Si la chose choque, ce n’est jamais pour les raisons que l’on trouve après, « on ne trouve ces raisons que parce que cela choque. » (Blaise Pascal)

« Se donner bonne conscience et finalement ne rien changer au réel, si c’était cela le piège de l’indignation ? » (Céline Pina) 

« Mieux que l’approbation de la foule : l’indignation d’un seul honnête homme. » (Sima Quian – cité par Simon Leys) – Bien peu démocrate ce vieux chinois.

« La justice n’est pas là pour satisfaire les professionnels de l’indignation. Toujours les mêmes caractéristiques, hystérie nourrie d’ignorance, mauvaise foi et surtout une inculture juridique et judiciaire consternante. Les aboyeurs ne s’interrogent même pas, il s’agit de brailler et de prendre la pose. Les plus bruyants, ceux qui montent au créneau pour cracher leur venin ne savent rien ni des personnes ni des faits ni des raisons juridiques factuelles et juridiques, les belles âmes qui cancanent à foison sur les plateaux, dans les média et sur les réseaux. » (Florence Rault – à propos d’une décision de justice parfaitement équitable qui a entrainé un torrent d’injures et a même poussé la distinguée politicienne madame Pécresse à déclarer qu’elle la faisait vomir)

« ‘Indignez-vous !’ exhortait Stéphane Hessel, comme on prônerait le whisky à un alcoolique. Notre monde a besoin de tout, sauf d’un surcroît d’indignation … A trop s’exercer, l’indignation devient inoffensive et se  perd dans l’air du temps. » (Olivier Rey) – L’indignation est le jouet inoffensif que les puissants concèdent au troupeau pour qu’il s’amuse et se défoule sans danger. 

« On rentre en indignation comme on rentre en religion. » (Gabriel Robin) – En effet, pour certain(e)s, c’est un passe-temps à temps complet. Pour le gang médiatique c’est une promesse d’audimat renforcé.

« Rares sont ceux avec qui on aurait plaisir à s’indigner. » (Jean Rostand)

« Les horreurs sans nombre qui se produisent quand le paroxysme de l’indignation conduit à exercer des représailles au nom de la justice, et qu’on entre dans le cycle de la vengeance. » (Philip Roth) – Toutes les prétendues Libérations.

« La possibilité de connaître et de juger correctement et du même coup l’habilitation à parler avec les autres et à juger … n’est donnée que par le fait d’avoir partie liée et de participer. » (Carl Schmitt – cité par Karl Kraus) – Aux innombrables donneurs de leçons pérorant dans les média, sur les réseaux…

« La stratégie rentable de l’indignation.
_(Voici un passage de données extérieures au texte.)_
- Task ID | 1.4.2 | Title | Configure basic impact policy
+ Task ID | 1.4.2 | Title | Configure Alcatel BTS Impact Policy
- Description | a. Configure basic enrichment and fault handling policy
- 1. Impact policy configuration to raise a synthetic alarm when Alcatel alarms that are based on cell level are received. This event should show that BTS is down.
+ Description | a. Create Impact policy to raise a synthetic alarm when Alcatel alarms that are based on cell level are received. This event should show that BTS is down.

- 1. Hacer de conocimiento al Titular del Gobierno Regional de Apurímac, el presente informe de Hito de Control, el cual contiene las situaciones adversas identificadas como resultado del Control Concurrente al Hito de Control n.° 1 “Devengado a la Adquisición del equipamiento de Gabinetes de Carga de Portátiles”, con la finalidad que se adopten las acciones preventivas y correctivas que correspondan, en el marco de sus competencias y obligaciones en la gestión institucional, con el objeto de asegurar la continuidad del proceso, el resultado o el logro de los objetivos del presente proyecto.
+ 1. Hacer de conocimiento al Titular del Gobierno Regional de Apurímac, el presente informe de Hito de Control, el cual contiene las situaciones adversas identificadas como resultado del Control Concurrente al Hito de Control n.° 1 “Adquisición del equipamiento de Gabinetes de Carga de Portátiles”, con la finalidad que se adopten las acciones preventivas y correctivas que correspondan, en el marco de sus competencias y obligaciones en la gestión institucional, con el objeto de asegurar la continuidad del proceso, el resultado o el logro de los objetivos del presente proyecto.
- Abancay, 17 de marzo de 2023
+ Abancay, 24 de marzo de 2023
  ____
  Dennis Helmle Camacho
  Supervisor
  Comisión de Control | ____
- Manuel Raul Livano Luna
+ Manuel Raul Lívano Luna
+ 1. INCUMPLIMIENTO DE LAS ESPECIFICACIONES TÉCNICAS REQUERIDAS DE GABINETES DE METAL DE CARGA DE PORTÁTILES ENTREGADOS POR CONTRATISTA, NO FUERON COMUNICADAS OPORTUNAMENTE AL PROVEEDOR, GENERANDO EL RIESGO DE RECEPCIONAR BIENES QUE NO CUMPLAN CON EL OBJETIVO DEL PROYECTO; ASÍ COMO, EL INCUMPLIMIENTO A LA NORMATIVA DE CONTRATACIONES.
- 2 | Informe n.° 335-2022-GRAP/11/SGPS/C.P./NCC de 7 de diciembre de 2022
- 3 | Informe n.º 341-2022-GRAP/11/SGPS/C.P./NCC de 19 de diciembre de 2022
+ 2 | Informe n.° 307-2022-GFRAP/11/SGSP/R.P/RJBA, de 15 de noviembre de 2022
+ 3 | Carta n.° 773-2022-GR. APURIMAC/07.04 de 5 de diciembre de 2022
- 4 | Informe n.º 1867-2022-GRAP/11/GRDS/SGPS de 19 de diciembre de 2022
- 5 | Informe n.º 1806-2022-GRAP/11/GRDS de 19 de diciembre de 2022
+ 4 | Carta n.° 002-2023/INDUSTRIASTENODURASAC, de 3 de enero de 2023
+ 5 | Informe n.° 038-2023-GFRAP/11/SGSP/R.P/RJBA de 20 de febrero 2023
La technique des abuseurs publics pour vous refuser la parole, clore tout débat avant qu’il ait commencé, c’est la stratégie de l’indignation. Jouer l’émotion, vous faire taire par des petits cris offusqués afin de se mettre dans la poche, à peu de frais, les âmes simples et généreuses … Petite méthode fasciste qui permet d’appliquer la censure en se donnant des airs de résistant, l’indignation est ‘l’ultima ratio’ des opposants majoritaires, des libertaires liberticides et autres amateurs d’interdits bien-pensants qui, outre l’appel au lynchage… » (Alain Soral)

« L’indignation, si fort en vogue, ne tient pas lieu de lucidité, ni de justice. »  (André Comte-Sponville)
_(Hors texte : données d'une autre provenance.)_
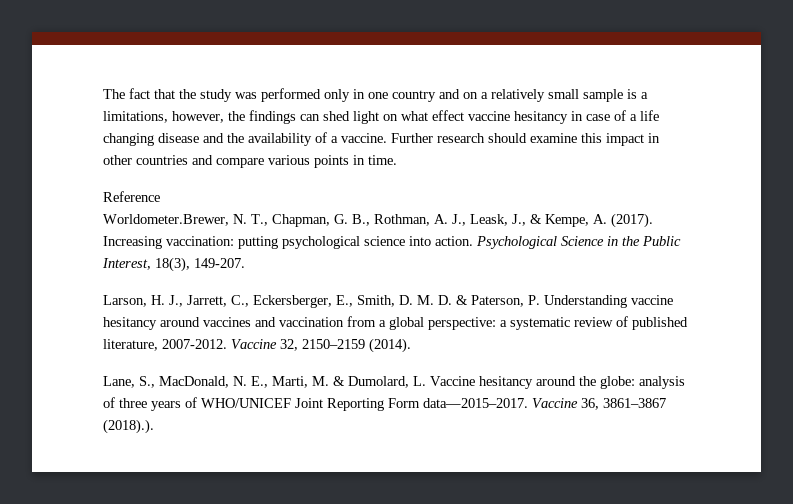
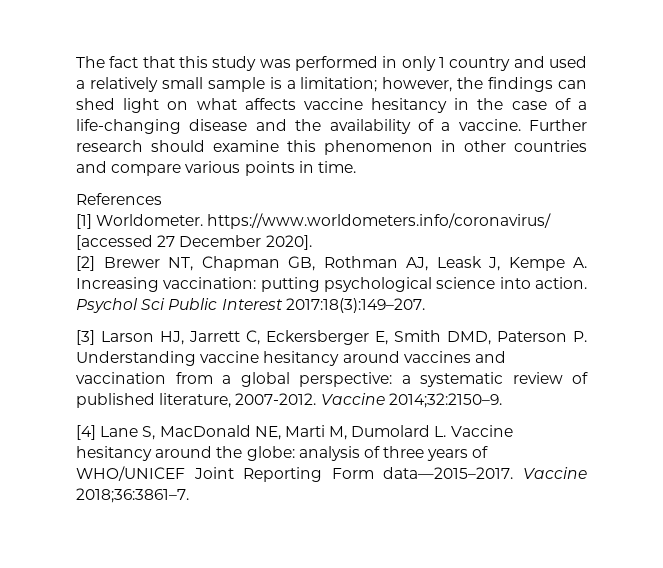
- The fact that the study was performed only in one country and on a relatively small sample is a limitations, however, the findings can shed light on what effect vaccine hesitancy in case of a life changing disease and the availability of a vaccine.
+ The fact that this study was performed in only 1 country and used a relatively small sample is a limitation; however, the findings can shed light on what affects vaccine hesitancy in the case of a life-changing disease and the availability of a vaccine.
- Further research should examine this impact in other countries and compare various points in time.
+ Further research should examine this phenomenon in other countries and compare various points in time.
- Reference
- Worldometer.Brewer, N. T., Chapman, G. B., Rothman, A. J., Leask, J., & Kempe, A. (2017). Increasing vaccination: putting psychological science into action.
+ References
+ [1] Worldometer. https://www.worldometers.info/coronavirus/ [accessed 27 December 2020].
+ [2] Brewer NT, Chapman GB, Rothman AJ, Leask J, Kempe A. Increasing vaccination: putting psychological science into action.
- Psychological Science in the Public Interest, 18(3), 149-207.
- Larson, H. J., Jarrett, C., Eckersberger, E., Smith, D. M. D. & Paterson, P. Understanding vaccine hesitancy around vaccines and vaccination from a global perspective: a systematic review of published literature, 2007-2012.
+ Psychol Sci Public Interest 2017:18(3):149–207.
+ [3] Larson HJ, Jarrett C, Eckersberger E, Smith DMD, Paterson P. Understanding vaccine hesitancy around vaccines and vaccination from a global perspective: a systematic review of published literature, 2007-2012.
- Vaccine 32, 2150–2159 (2014).
- Lane, S., MacDonald, N. E., Marti, M. & Dumolard, L. Vaccine hesitancy around the globe: analysis of three years of WHO/UNICEF Joint Reporting Form data—2015–2017.
+ Vaccine 2014;32:2150–9.
+ [4] Lane S, MacDonald NE, Marti M, Dumolard L. Vaccine hesitancy around the globe: analysis of three years of WHO/UNICEF Joint Reporting Form data—2015–2017.
- Vaccine 36, 3861–3867 (2018).).
+ Vaccine 2018;36:3861–7.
« Le discours moralisateur … le programme plein de promesses et de reproches de tout ce qu’il faudrait changer pour que les choses aillent mieux … la liste, jamais exhaustive, énoncée sur le mode ‘militant indigné’ des bouleversements à opérer d’urgence. » (Martin Steffens)

« Si Dieu n’existait pas, si le chaos était roi de tout, tu ne t’indignerais pas. » (Gustave Thibon)
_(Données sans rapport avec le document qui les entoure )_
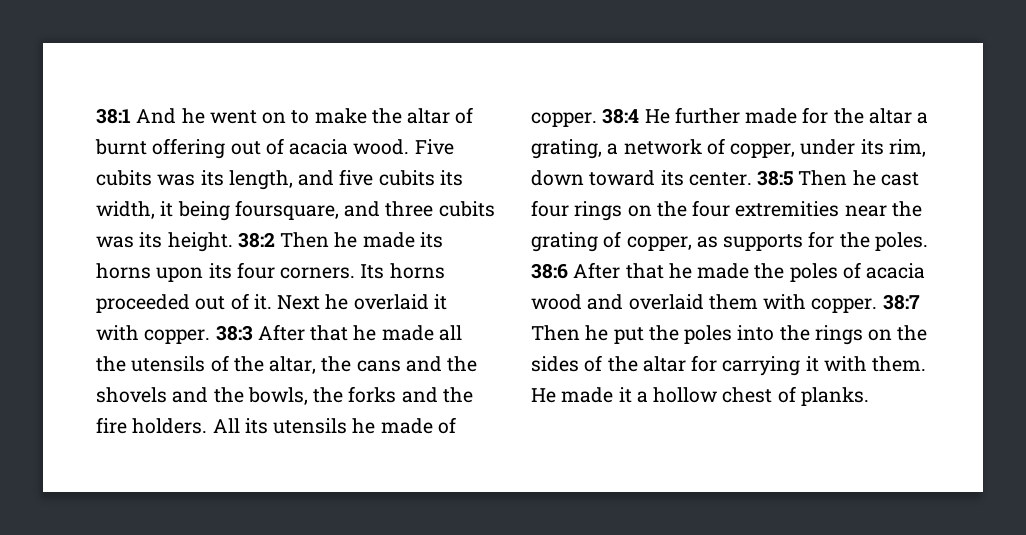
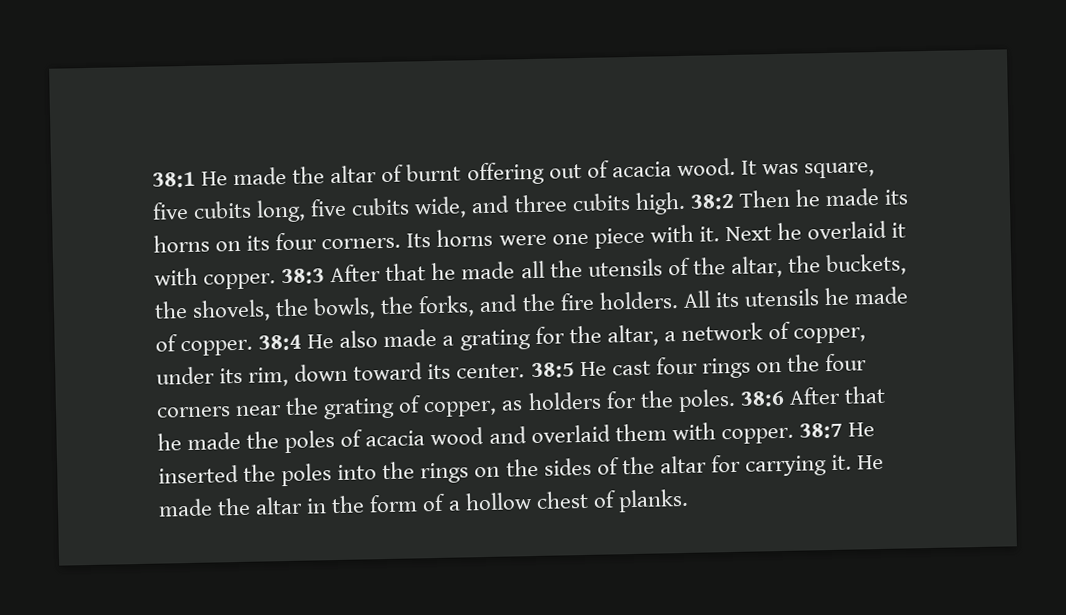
- 38:1 And he went on to make the altar of burnt offering out of acacia wood.
+ 38:1 He made the altar of burnt offering out of acacia wood.
- Five cubits was its length, and five cubits its width, it being foursquare, and three cubits was its height.
+ It was square, five cubits long, five cubits wide, and three cubits high.
- 38:2 Then he made its horns upon its four corners.
+ 38:2 Then he made its horns on its four corners.
- Its horns proceeded out of it.
+ Its horns were one piece with it.
- 38:3 After that he made all the utensils of the altar, the cans and the shovels and the bowls, the forks and the fire holders.
+ 38:3 After that he made all the utensils of the altar, the buckets, the shovels, the bowls, the forks, and the fire holders.
- 38:4 He further made for the altar a grating, a network of copper, under its rim, down toward its center.
+ 38:4 He also made a grating for the altar, a network of copper, under its rim, down toward its center.
- 38:5 Then he cast four rings on the four extremities near the grating of copper, as supports for the poles.
+ 38:5 He cast four rings on the four corners near the grating of copper, as holders for the poles.
- 38:7 Then he put the poles into the rings on the sides of the altar for carrying it with them. He made it a hollow chest of planks.
+ 38:7 He inserted the poles into the rings on the sides of the altar for carrying it. He made the altar in the form of a hollow chest of planks.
« Pour 1.000 indignés il n’existe qu’un seul être vraiment digne, et encore. » (Henri David Thoreau)

« L’indignation est une forme honorifique de l’abdication. » (Raoul Vaneigem)

« Que chaque renard prenne soin de sa propre queue. » (proverbe)    

« Je m’indigne, donc je suis. » (?)

« Pour s’indigner, il convient d’abord d’être digne. » (?)

« Source d’horreurs : quand le débordement de l’indignation mène à  exercer des représailles sous couvert de justice, c’est-à-dire à pratiquer des vengeances sans fin. » (?)

« Pas de problèmes, pas de questions, pas de réflexion. Seulement des scandales. » (?)